--- EXERCISE MATERIALS ---

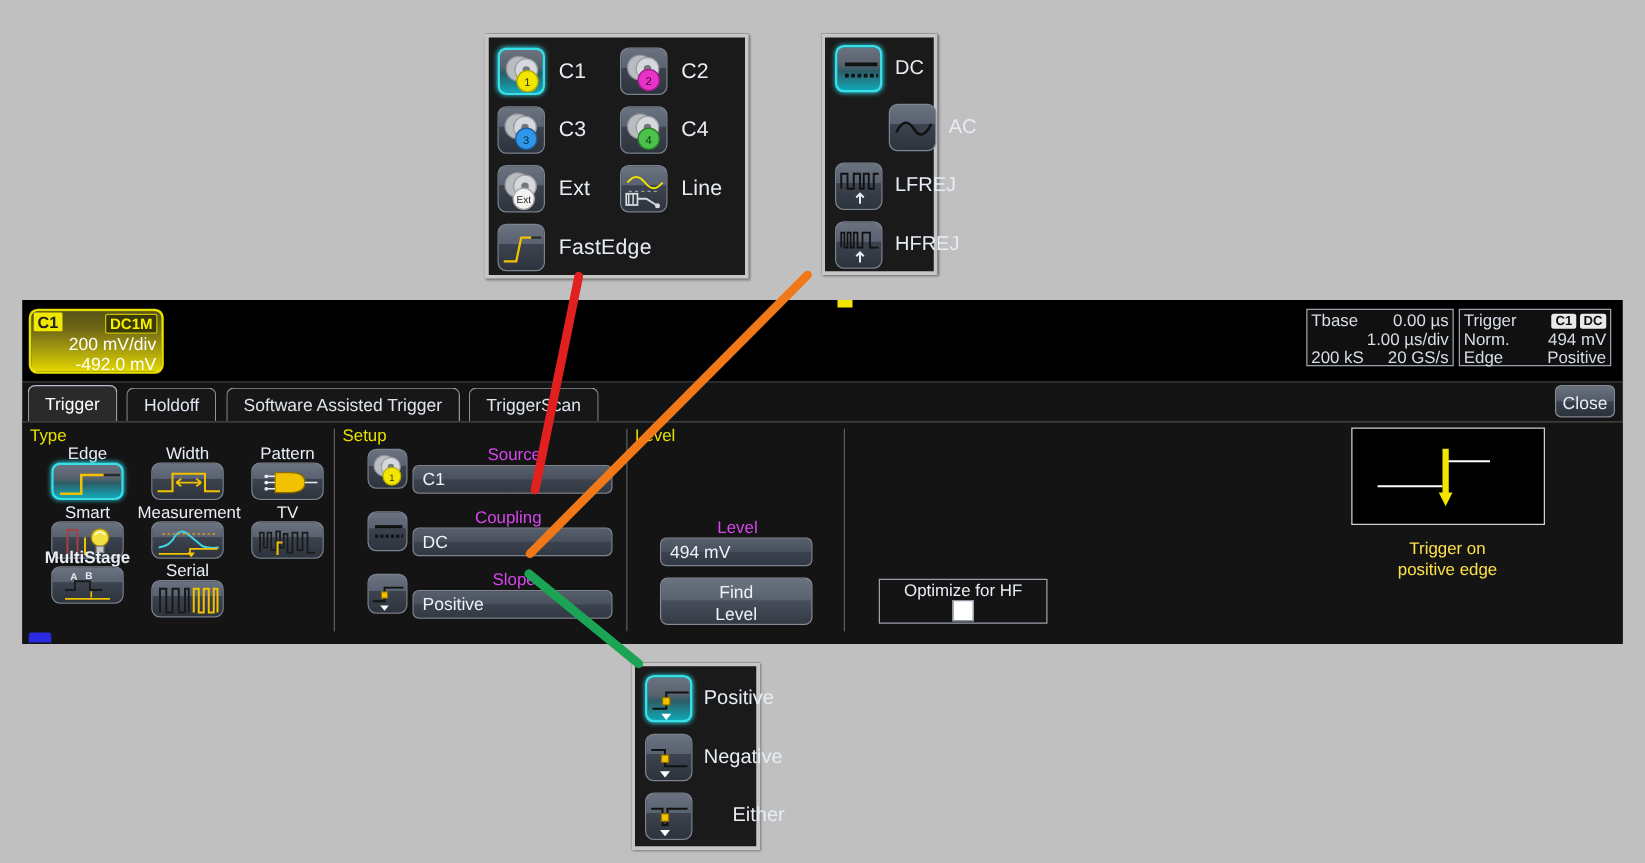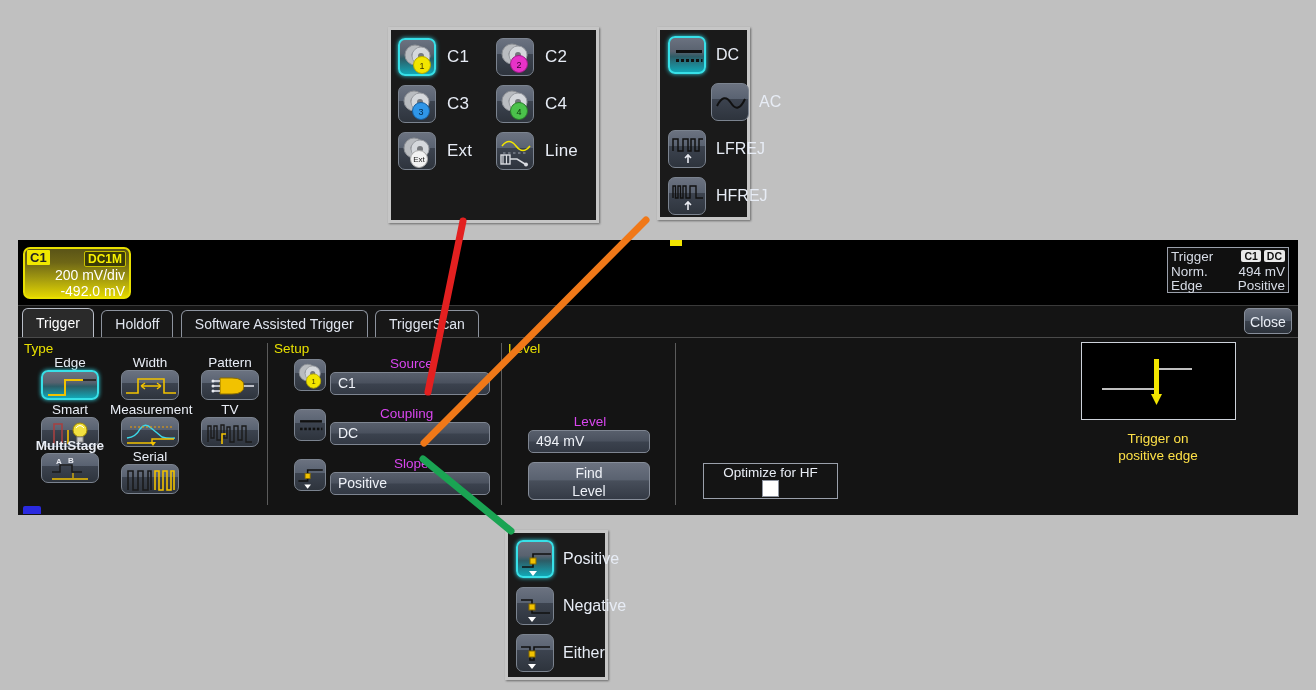--- a/index.html
+++ b/index.html
@@ -239,20 +239,29 @@
         <path d="M6 20 H30" stroke="#9aa0ab" stroke-width="1" stroke-dasharray="2.5,2.5" fill="none"></path>
         <rect x="4" y="22" width="9" height="9" fill="none" stroke="#d8dbe0" stroke-width="1.4"></rect>
         <path d="M6 22 V31 M9.5 22 V31" stroke="#d8dbe0" stroke-width="1.2"></path>
         <path d="M13 26 H20 L28 31" stroke="#d8dbe0" stroke-width="1.6" fill="none"></path>
         <circle cx="29" cy="31.5" r="2" fill="#d8dbe0"></circle>
       </svg>
     </span>
     <span class="src-lbl">Line</span>
   </div>
 
+  <div class="src-row" style="left:7px;top:149px;">
+    <span class="ibtn">
+      <svg width="38" height="38" viewBox="0 0 38 38">
+        <path d="M4 29 H14 L18 10 H26" stroke="#f2c200" stroke-width="1.8" fill="none"></path>
+        <path d="M26 10 H34" stroke="#2a2a2a" stroke-width="1.8" fill="none"></path>
+      </svg>
+    </span>
+    <span class="src-lbl">FastEdge</span>
+  </div>
 </div>
 
 <div class="popup" id="cpl-popup">
   <div class="cpl-row" style="top:6px;">
     <span class="ibtn sel">
       <svg width="38" height="38" viewBox="0 0 38 38">
         <rect x="6" y="12" width="26" height="3" fill="#111"></rect>
         <g fill="#111">
           <rect x="6" y="21" width="3" height="3"></rect>
             <rect x="11" y="21" width="3" height="3"></rect>
@@ -312,21 +321,21 @@
     <span class="ibtn">
       <svg width="38" height="38" viewBox="0 0 38 38">
         <path d="M4 12 H15 V25 H33" stroke="#111" stroke-width="1.6" fill="none"></path>
         <rect x="12" y="16" width="6" height="6" fill="#f2c200" stroke="#8a6d00"></rect>
         <path d="M15 34 L11 29 H19 Z" fill="#fff"></path>
       </svg>
     </span>
     <span class="slp-lbl">Negative</span>
   </div>
 
-  <div class="slp-row" style="top:101px;">
+  <div class="slp-row" style="top:101px;gap:23px;">
     <span class="ibtn">
       <svg width="38" height="38" viewBox="0 0 38 38">
         <path d="M4 12 H13 V25 H17 V12 H33" stroke="#111" stroke-width="1.6" fill="none"></path>
         <rect x="12" y="16" width="6" height="6" fill="#f2c200" stroke="#8a6d00"></rect>
         <path d="M15 34 L11 29 H19 Z" fill="#fff"></path>
       </svg>
     </span>
     <span class="slp-lbl">Either</span>
   </div>
 </div>
@@ -336,20 +345,33 @@
   <div class="graticule">
     <div id="trig-marker"></div>
 
     <div id="chan-readout">
       <span class="tag">C1</span>
       <span class="cpl">DC1M</span>
       <span class="l2">200 mV/div</span>
       <span class="l3">-492.0 mV</span>
     </div>
 
+    <div class="ro" id="tbase-ro">
+      <div class="r r1">
+        <span class="l">Tbase</span>
+        <span class="r2">0.00 µs</span>
+      </div>
+      <div class="r r2r">
+        <span class="r2">1.00 µs/div</span>
+      </div>
+      <div class="r r3">
+        <span class="l">200 kS</span>
+        <span class="r2">20 GS/s</span>
+      </div>
+    </div>
 
     <div class="ro" id="trig-ro">
       <div class="r r1">
         <span class="l">Trigger</span>
         <span class="r2">
           <span class="minitag">C1</span><span class="minitag">DC</span>
         </span>
       </div>
       <div class="r r2r">
         <span class="l">Norm.</span>

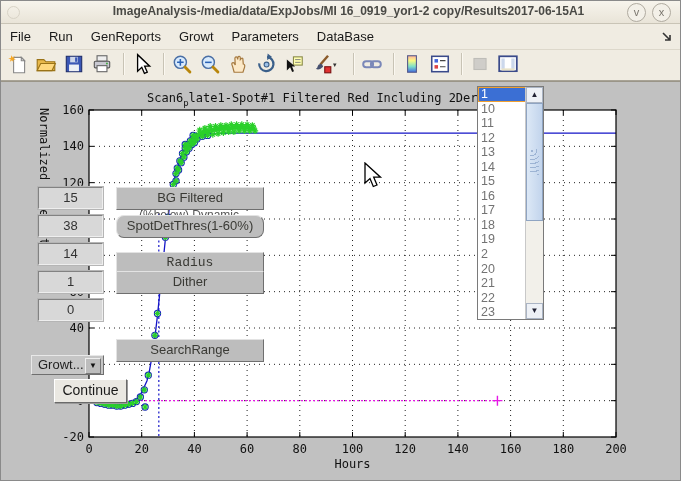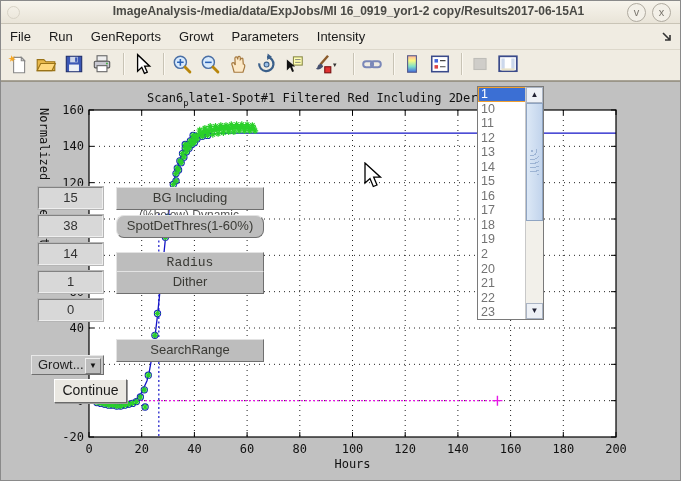--- a/index.html
+++ b/index.html
@@ -58,21 +58,21 @@
 <div id="win">
 
   <div id="titlebar">
     <div id="btn-menu" class=""></div>
     <div id="title">ImageAnalysis-/media/data/ExpJobs/MI 16_0919_yor1-2 copy/Results2017-06-15A1</div>
     <div id="btn-shade" class="circ">v</div>
     <div id="btn-close" class="circ">x</div>
   </div>
 
   <div id="menubar">
-    <span class="menu-item">File</span><span class="menu-item">Run</span><span class="menu-item">GenReports</span><span class="menu-item">Growt</span><span class="menu-item">Parameters</span><span class="menu-item">Intensity</span><svg id="menu-dock" viewBox="0 0 14 14">
+    <span class="menu-item">File</span><span class="menu-item">Run</span><span class="menu-item">GenReports</span><span class="menu-item">Growt</span><span class="menu-item">Parameters</span><span class="menu-item">DataBase</span><svg id="menu-dock" viewBox="0 0 14 14">
       <path d="M3 3 L10 10 M10 5 L10 10 L5 10" fill="none" stroke="#333" stroke-width="1.6"></path>
     </svg>
   </div>
 
   <div id="toolbar">
       <div class="tool" style="left: 6px;"><svg viewBox="0 0 20 20">
           <path d="M6 4 h7 l3 3 v11 h-10 z" fill="#fff" stroke="#888"></path>
           <path d="M13 4 l3 3 h-3 z" fill="#ddd" stroke="#888"></path>
           <path d="M4 2 l1.2 2 2-1.2-1.2 2 2 1.2-2.3.2.2 2.3-1.4-1.9-1.9 1.4.8-2.3-2.3-.8 2.4-.4z" fill="#f6a623"></path>
         </svg></div>
@@ -387,21 +387,21 @@
           <text x="83" y="32" font-size="12" fill="#111" text-anchor="end">160</text>
           <text x="351.5" y="386" font-size="12" fill="#111" text-anchor="middle">Hours</text>
         </svg></div>
 
     <div id="plot-title"><span>Scan6</span><span class="sub">p</span><span>late1-Spot#1 Filtered Red Including 2Deriv Bl</span></div>
 
     <div id="ylabel">Normalized Intensity</div>
 
     <div id="controls">
         <div class="efield" style="top: 105px;">15</div>
-        <div class="cbtn" style="top: 105px;">BG Including</div>
+        <div class="cbtn" style="top: 105px;">BG Filtered</div>
         <div class="efield" style="top: 133px;">38</div>
         <div class="cbtn" style="top: 133px; border-radius: 8px;">SpotDetThres(1-60%)</div>
         <div class="efield" style="top: 161px;">14</div>
         <div class="cbtn" style="top: 170px; font-family: Liberation Mono, monospace;">Radius</div>
         <div class="efield" style="top: 189px;">1</div>
         <div class="cbtn" style="top: 189px;">Dither</div>
         <div class="efield" style="top: 217px;">0</div>
         <div class="cbtn" style="top: 217px; margin-top: 40px;">SearchRange</div>
       </div>
     <div id="bg-subtext">(%below) Dynamic</div>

---

Where in the records does the string "font" appear? Copy every line that has it.

YOUR SOLUTION:
           <text x="83" y="32" font-size="12" fill="#111" text-anchor="end">160</text>
           <text x="351.5" y="386" font-size="12" fill="#111" text-anchor="middle">Hours</text>
         <div class="cbtn" style="top: 170px; font-family: Liberation Mono, monospace;">Radius</div>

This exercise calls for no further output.